====== Excerpted records

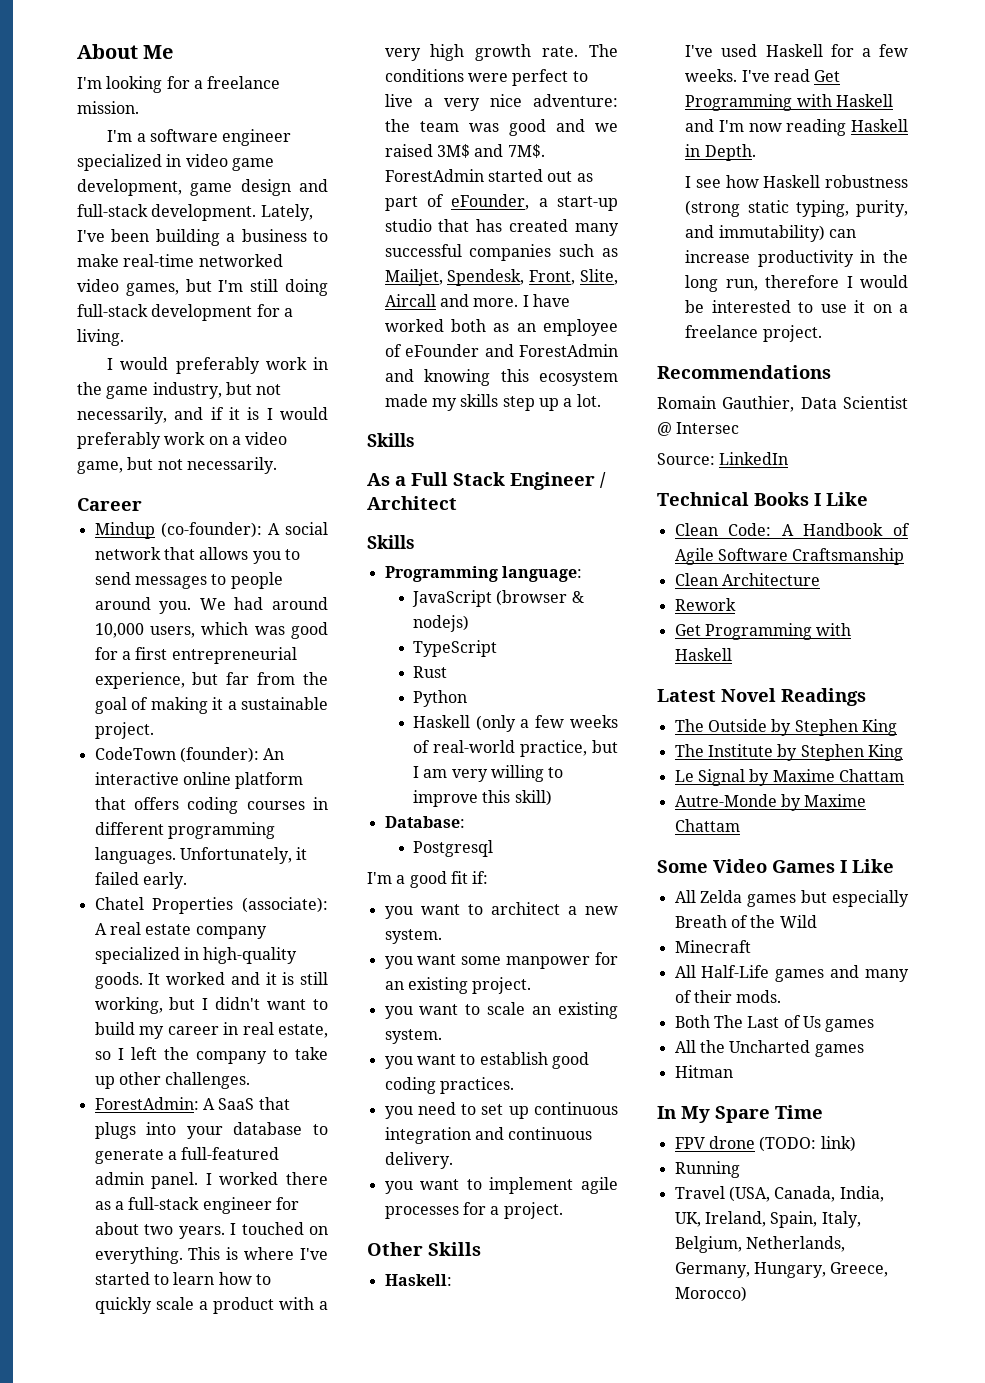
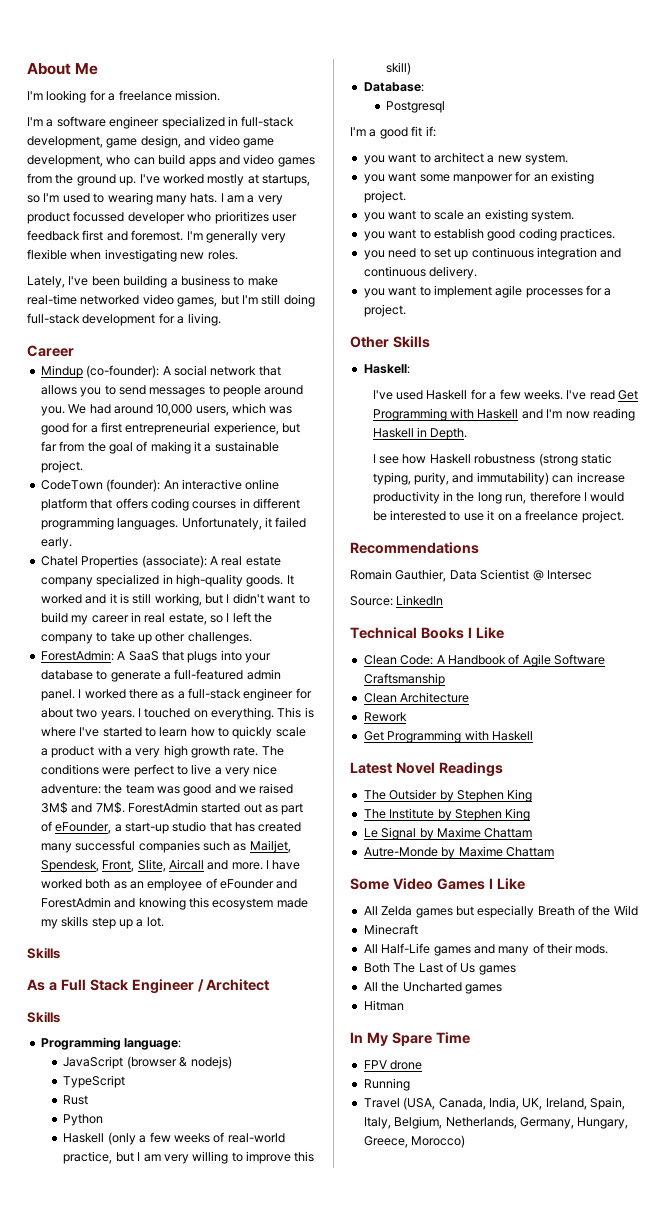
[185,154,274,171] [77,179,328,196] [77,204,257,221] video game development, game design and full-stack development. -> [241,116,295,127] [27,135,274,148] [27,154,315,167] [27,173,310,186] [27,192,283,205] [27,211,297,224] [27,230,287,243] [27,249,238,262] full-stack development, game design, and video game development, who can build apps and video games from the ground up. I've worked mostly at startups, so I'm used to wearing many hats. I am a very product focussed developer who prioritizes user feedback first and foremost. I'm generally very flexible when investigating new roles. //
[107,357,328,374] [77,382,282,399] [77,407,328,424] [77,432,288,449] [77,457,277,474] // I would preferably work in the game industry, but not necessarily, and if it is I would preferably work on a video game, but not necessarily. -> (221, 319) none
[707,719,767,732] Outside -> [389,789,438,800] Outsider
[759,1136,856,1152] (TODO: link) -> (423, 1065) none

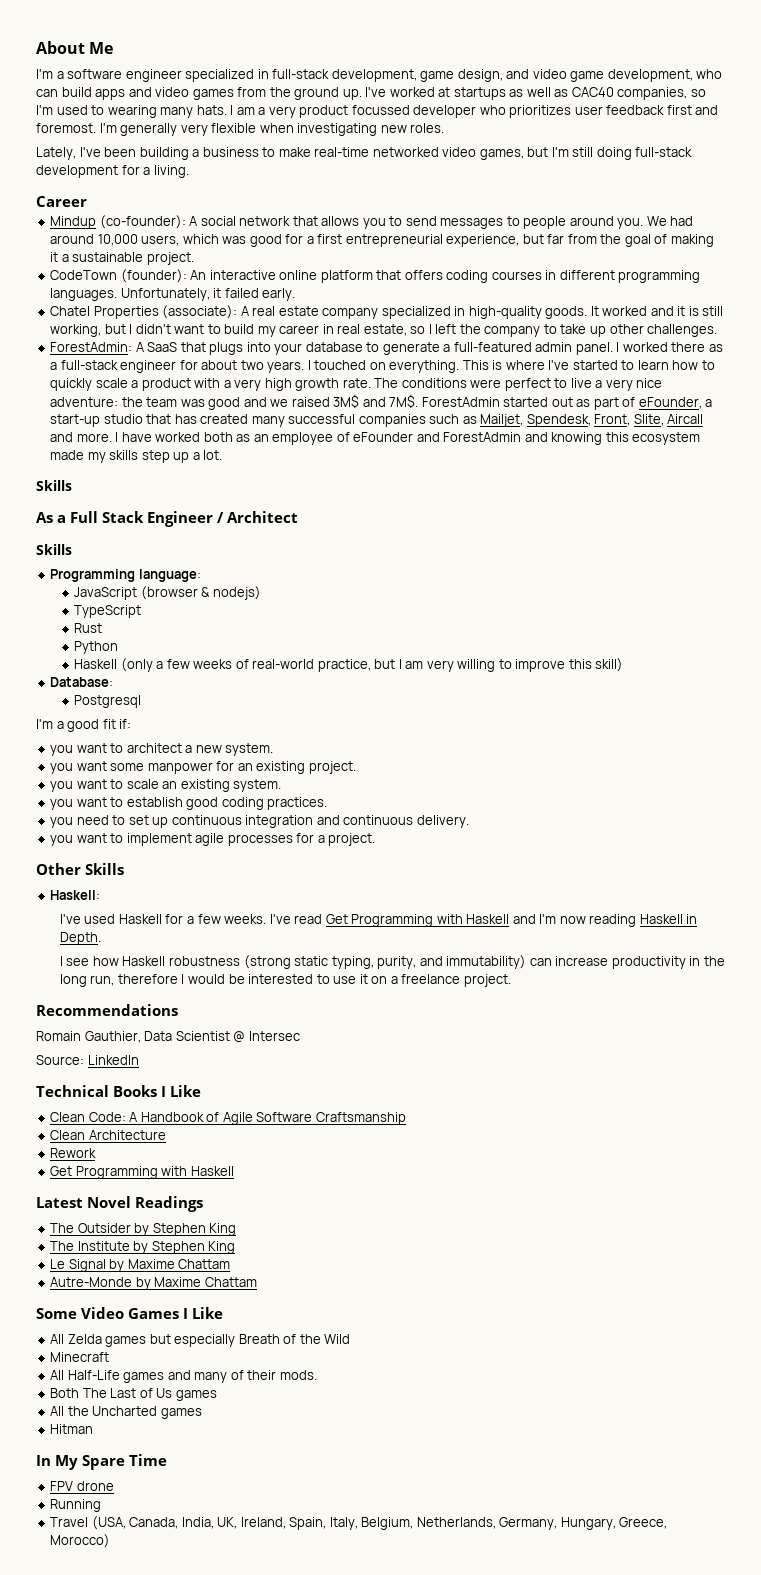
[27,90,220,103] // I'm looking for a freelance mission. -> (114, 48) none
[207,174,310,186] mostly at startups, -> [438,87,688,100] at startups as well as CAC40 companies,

============

Return each entry above unchanged. Leave the pictures out.

[185,154,274,171] [77,179,328,196] [77,204,257,221] video game development, game design and full-stack development. -> [241,116,295,127] [27,135,274,148] [27,154,315,167] [27,173,310,186] [27,192,283,205] [27,211,297,224] [27,230,287,243] [27,249,238,262] full-stack development, game design, and video game development, who can build apps and video games from the ground up. I've worked mostly at startups, so I'm used to wearing many hats. I am a very product focussed developer who prioritizes user feedback first and foremost. I'm generally very flexible when investigating new roles. //
[107,357,328,374] [77,382,282,399] [77,407,328,424] [77,432,288,449] [77,457,277,474] // I would preferably work in the game industry, but not necessarily, and if it is I would preferably work on a video game, but not necessarily. -> (221, 319) none
[707,719,767,732] Outside -> [389,789,438,800] Outsider
[759,1136,856,1152] (TODO: link) -> (423, 1065) none

[27,90,220,103] // I'm looking for a freelance mission. -> (114, 48) none
[207,174,310,186] mostly at startups, -> [438,87,688,100] at startups as well as CAC40 companies,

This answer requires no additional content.